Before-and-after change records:
'''

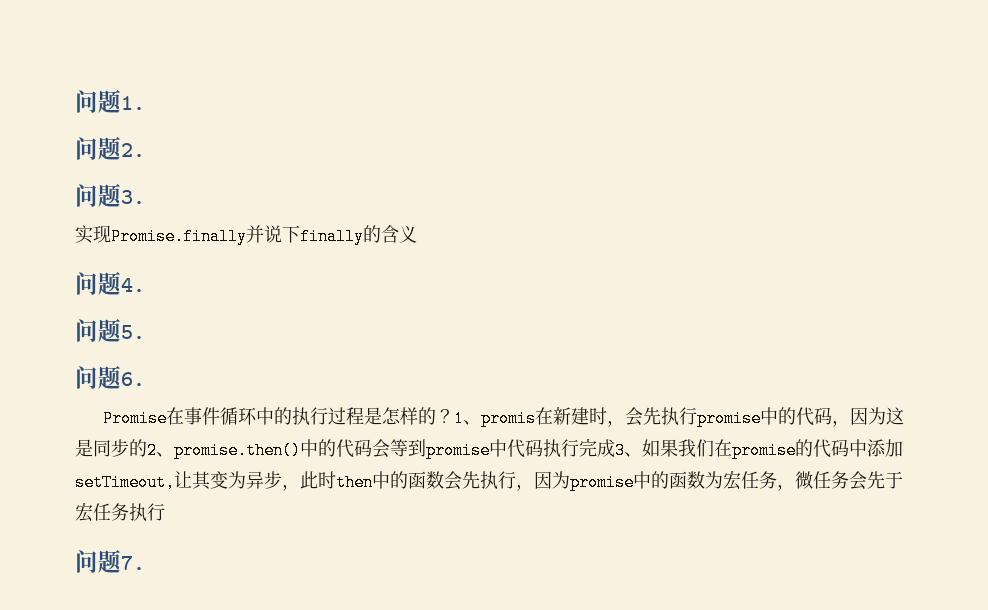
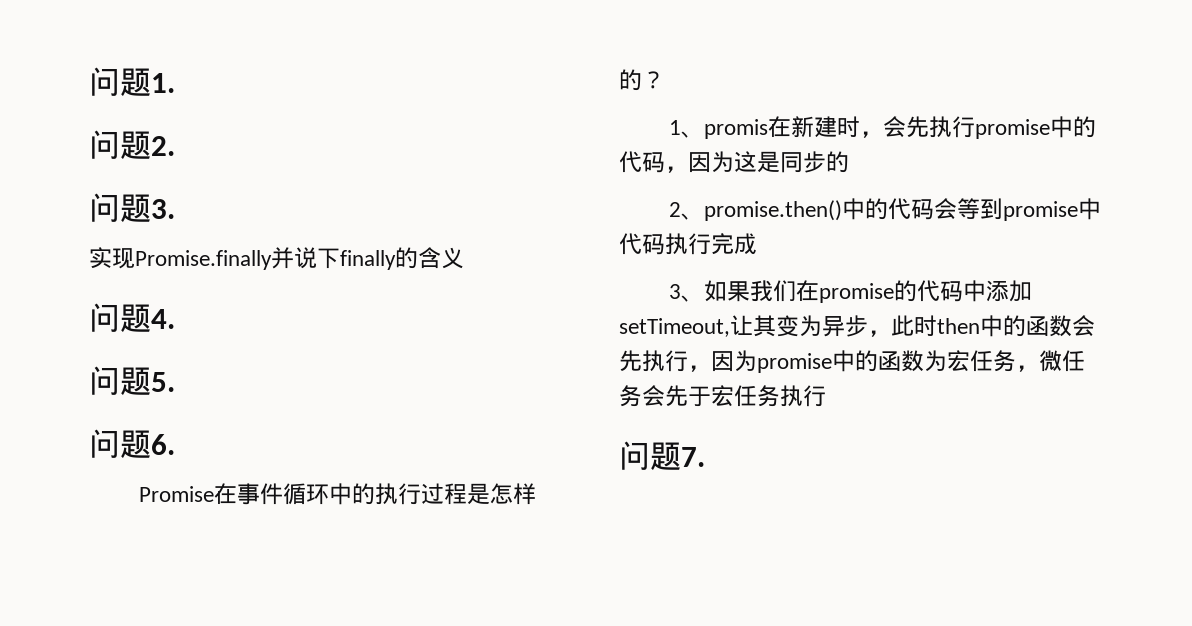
- Promise在事件循环中的执行过程是怎样的？1、promis在新建时，会先执行promise中的代码，因为这是同步的2、promise.then()中的代码会等到promise中代码执行完成3、如果我们在promise的代码中添加setTimeout,让其变为异步，此时then中的函数会先执行，因为promise中的函数为宏任务，微任务会先于宏任务执行
+ Promise在事件循环中的执行过程是怎样的？
+ 1、promis在新建时，会先执行promise中的代码，因为这是同步的
+ 2、promise.then()中的代码会等到promise中代码执行完成
+ 3、如果我们在promise的代码中添加setTimeout,让其变为异步，此时then中的函数会先执行，因为promise中的函数为宏任务，微任务会先于宏任务执行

'''

Problem statement:
For this exercise, output the records exactly but omit their pictures.

Solution:
- Promise在事件循环中的执行过程是怎样的？1、promis在新建时，会先执行promise中的代码，因为这是同步的2、promise.then()中的代码会等到promise中代码执行完成3、如果我们在promise的代码中添加setTimeout,让其变为异步，此时then中的函数会先执行，因为promise中的函数为宏任务，微任务会先于宏任务执行
+ Promise在事件循环中的执行过程是怎样的？
+ 1、promis在新建时，会先执行promise中的代码，因为这是同步的
+ 2、promise.then()中的代码会等到promise中代码执行完成
+ 3、如果我们在promise的代码中添加setTimeout,让其变为异步，此时then中的函数会先执行，因为promise中的函数为宏任务，微任务会先于宏任务执行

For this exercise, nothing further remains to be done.